[Dataset excerpts]

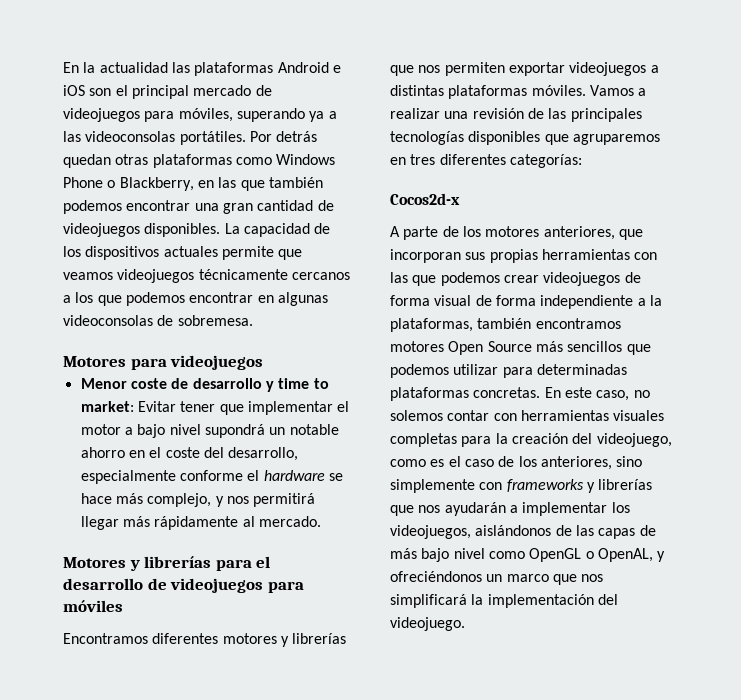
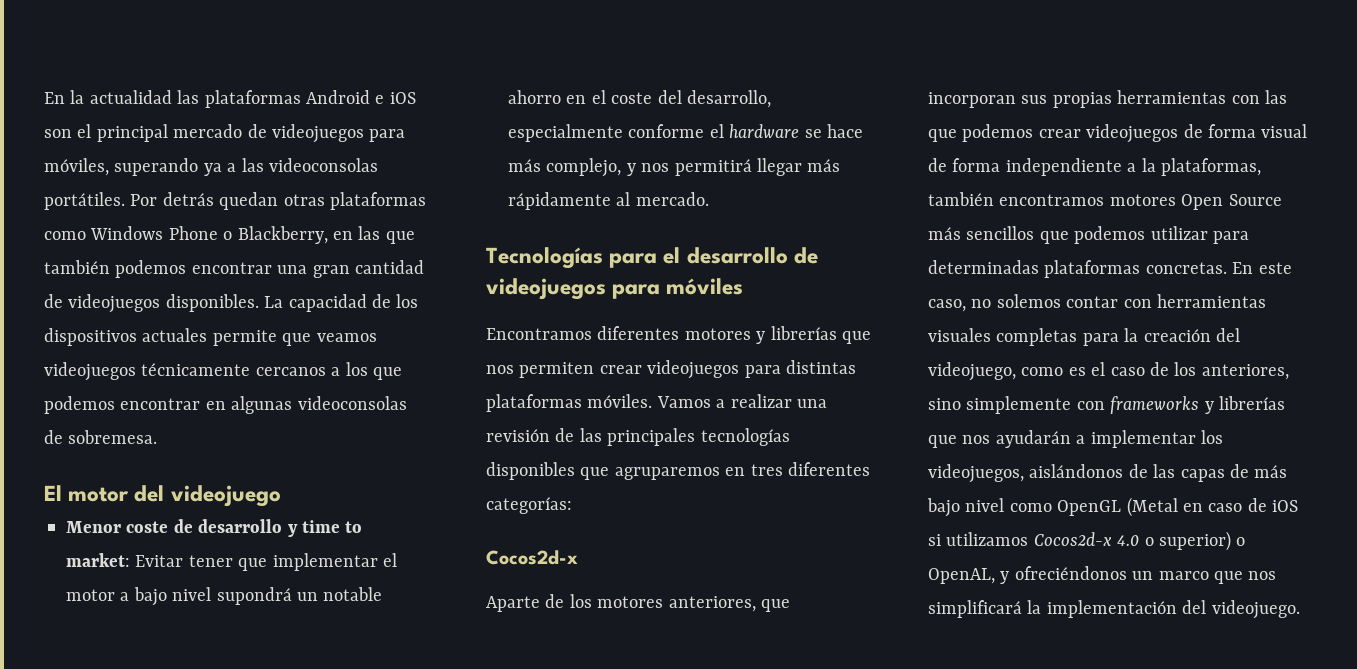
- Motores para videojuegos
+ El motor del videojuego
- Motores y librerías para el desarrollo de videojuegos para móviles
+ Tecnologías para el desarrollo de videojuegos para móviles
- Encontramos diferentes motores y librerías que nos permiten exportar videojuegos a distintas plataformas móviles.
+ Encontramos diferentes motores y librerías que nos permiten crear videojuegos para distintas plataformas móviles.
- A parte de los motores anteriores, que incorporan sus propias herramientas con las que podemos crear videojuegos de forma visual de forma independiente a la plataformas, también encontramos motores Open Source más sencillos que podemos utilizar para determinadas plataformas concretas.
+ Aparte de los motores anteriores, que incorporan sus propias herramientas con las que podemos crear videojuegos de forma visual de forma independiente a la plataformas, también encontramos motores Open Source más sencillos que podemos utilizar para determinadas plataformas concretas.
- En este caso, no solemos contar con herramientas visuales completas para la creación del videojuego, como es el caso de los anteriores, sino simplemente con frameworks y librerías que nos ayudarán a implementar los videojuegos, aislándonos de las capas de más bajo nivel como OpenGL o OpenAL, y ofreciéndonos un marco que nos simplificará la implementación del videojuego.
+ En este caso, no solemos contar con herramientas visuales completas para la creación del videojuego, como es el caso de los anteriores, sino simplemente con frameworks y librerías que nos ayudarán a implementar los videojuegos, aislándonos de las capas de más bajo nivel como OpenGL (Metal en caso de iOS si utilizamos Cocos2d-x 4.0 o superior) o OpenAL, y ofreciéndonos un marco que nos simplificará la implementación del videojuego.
...
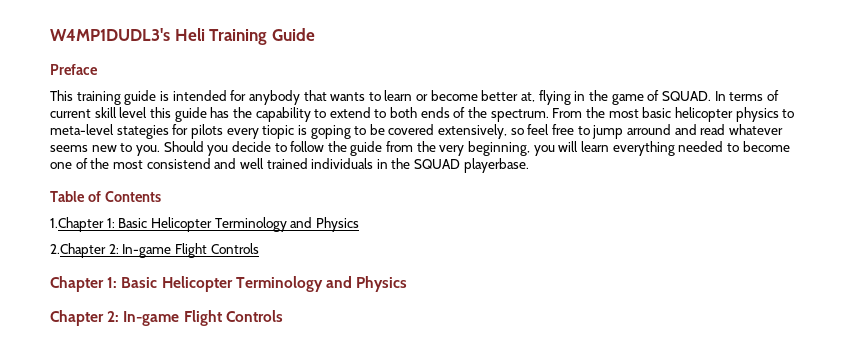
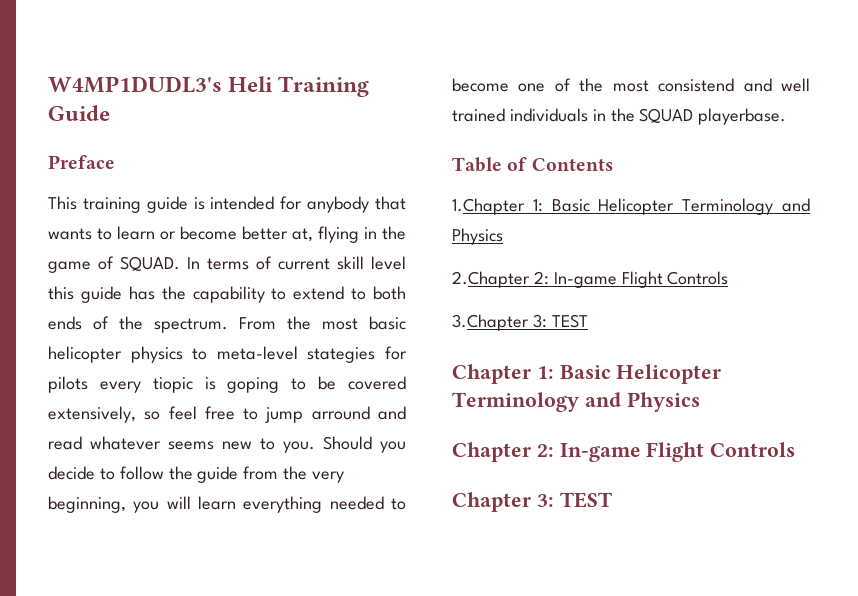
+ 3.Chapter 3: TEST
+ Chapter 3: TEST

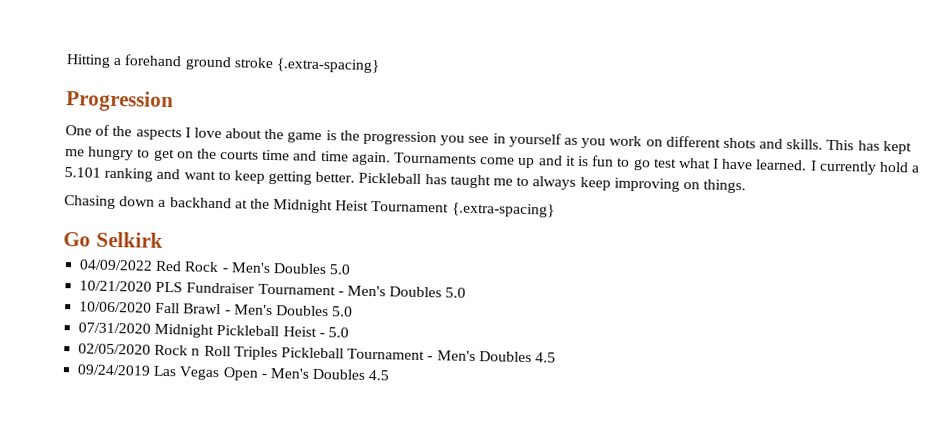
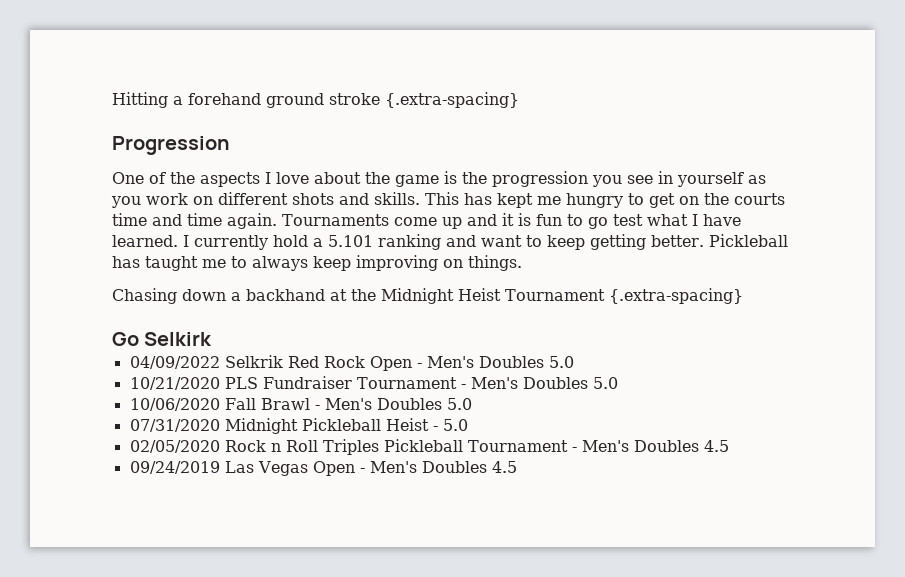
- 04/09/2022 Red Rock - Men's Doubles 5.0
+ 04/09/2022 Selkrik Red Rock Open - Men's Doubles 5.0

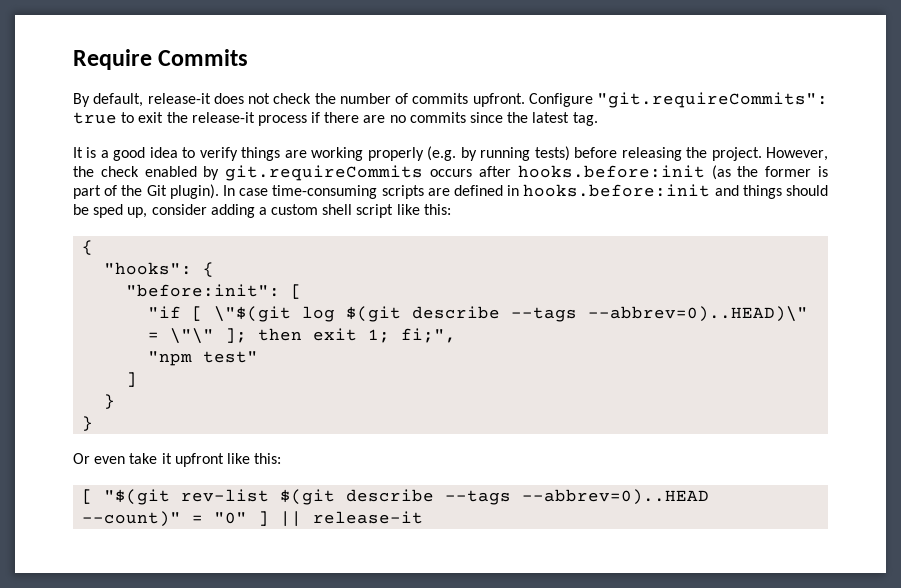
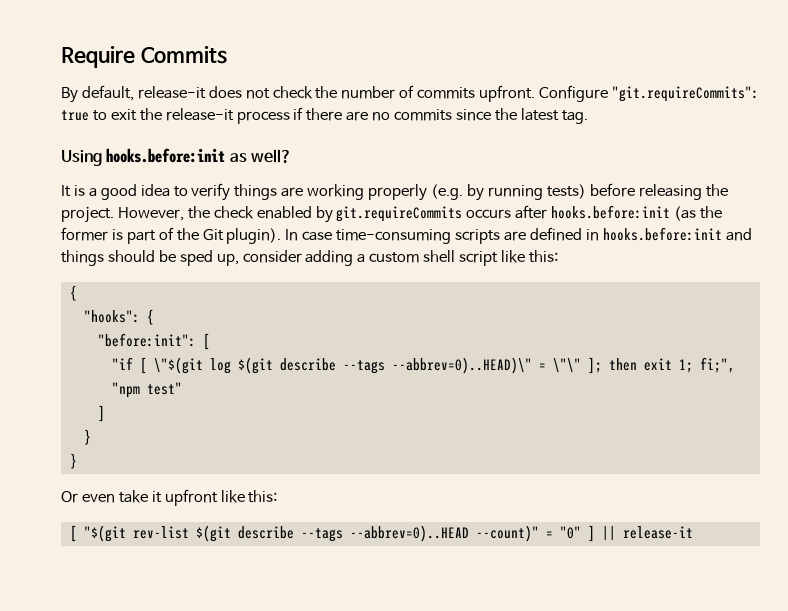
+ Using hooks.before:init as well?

(Problem description):
For each line in the records that holds "marco", show that line as it stands.

(Output of the exercise):
- En este caso, no solemos contar con herramientas visuales completas para la creación del videojuego, como es el caso de los anteriores, sino simplemente con frameworks y librerías que nos ayudarán a implementar los videojuegos, aislándonos de las capas de más bajo nivel como OpenGL o OpenAL, y ofreciéndonos un marco que nos simplificará la implementación del videojuego.
+ En este caso, no solemos contar con herramientas visuales completas para la creación del videojuego, como es el caso de los anteriores, sino simplemente con frameworks y librerías que nos ayudarán a implementar los videojuegos, aislándonos de las capas de más bajo nivel como OpenGL (Metal en caso de iOS si utilizamos Cocos2d-x 4.0 o superior) o OpenAL, y ofreciéndonos un marco que nos simplificará la implementación del videojuego.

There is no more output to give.